Observaciones recientes del telescopio espacial Hubble de la NASA han revelado que la formación estelar en la galaxia de Andrómeda (M31) ha experimentado un declive sostenido durante los últimos 500 millones de años. Este hallazgo proporciona una visión crucial sobre la evolución de las galaxias espirales masivas y su ciclo de vida de producción estelar, sugiriendo que Andrómeda podría estar entrando en una fase de menor actividad.

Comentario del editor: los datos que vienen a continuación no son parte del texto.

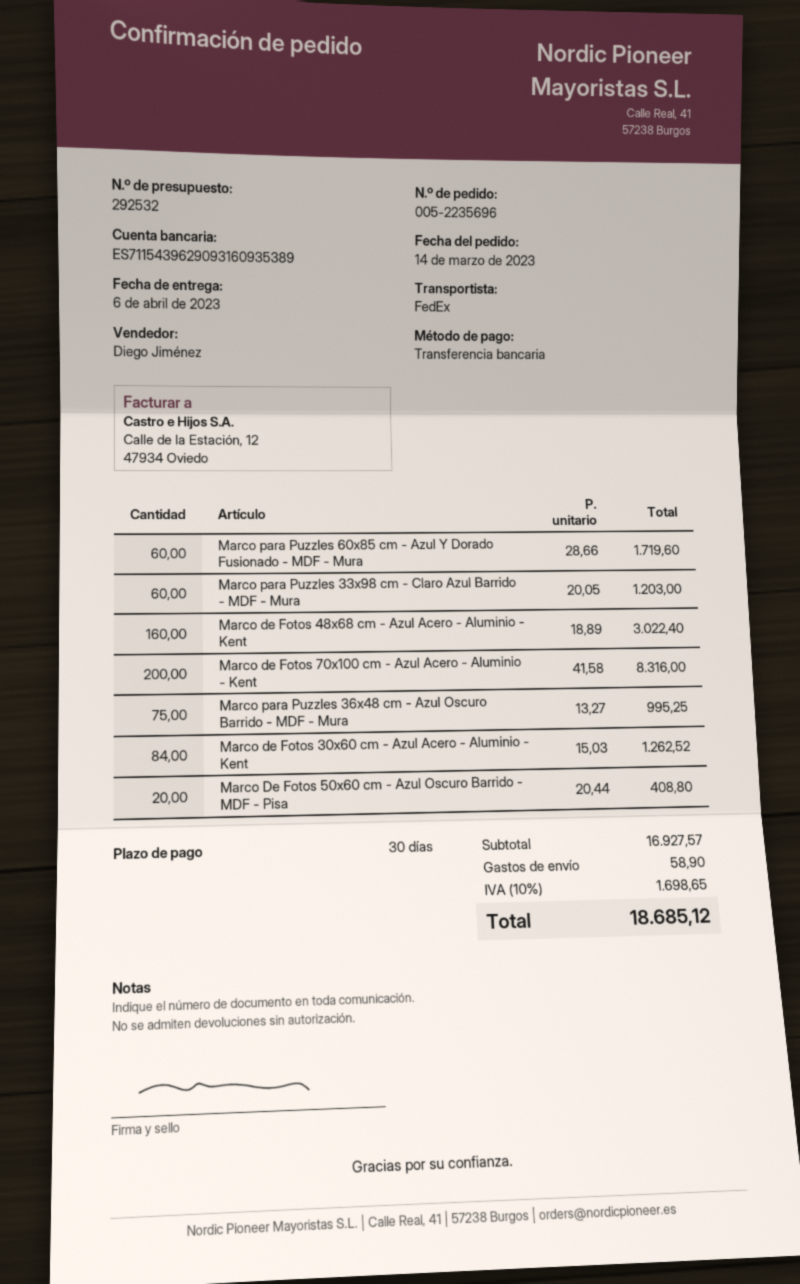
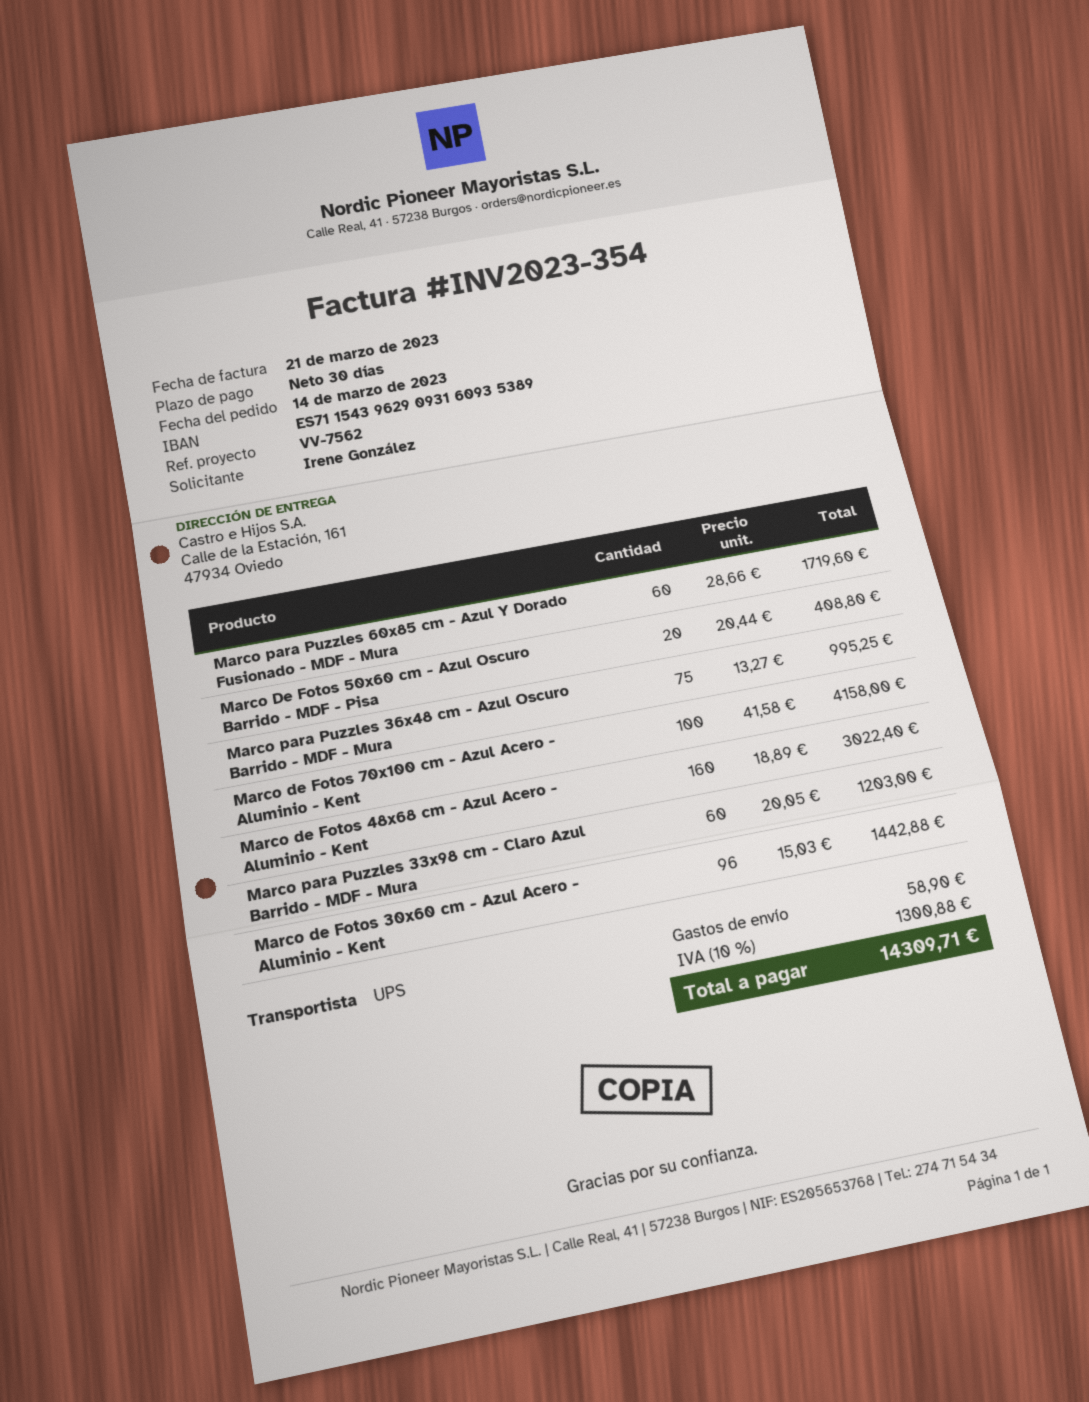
shipping method: FedEx -> UPS
Marco de Fotos 70x100 cm - Azul Acero - Aluminio - Kent: 200 x 41.58 = 8316.00 -> 100 x 41.58 = 4158.00
Marco de Fotos 30x60 cm - Azul Acero - Aluminio - Kent: 84 x 15.03 = 1262.52 -> 96 x 15.03 = 1442.88
tax: 10% = 1698.65 -> 10% = 1300.88
total: 18685.12 -> 14309.71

El estudio se basó en el análisis de imágenes de alta resolución del Hubble, que permitieron a los astrónomos resolver estrellas individuales y determinar sus edades a partir de su color y brillo. Al construir diagramas de color-magnitud para diferentes regiones de la galaxia, los investigadores pudieron reconstruir la historia de la formación estelar en Andrómeda con una precisión sin precedentes, revelando una disminución gradual en la tasa de nacimiento de nuevas estrellas a lo largo de un período significativo.
Esta desaceleración en la formación estelar en Andrómeda contrasta con la Vía Láctea, donde la actividad de formación estelar ha sido relativamente constante o incluso ha experimentado picos en el pasado reciente. Comprender las razones de esta diferencia es fundamental para afinar los modelos de evolución galáctica y las interacciones entre galaxias. Se espera que futuras observaciones con el telescopio espacial James Webb puedan proporcionar datos adicionales sobre las poblaciones estelares más antiguas y las condiciones del gas en Andrómeda, lo que podría arrojar luz sobre los mecanismos subyacentes a esta disminución en la formación estelar.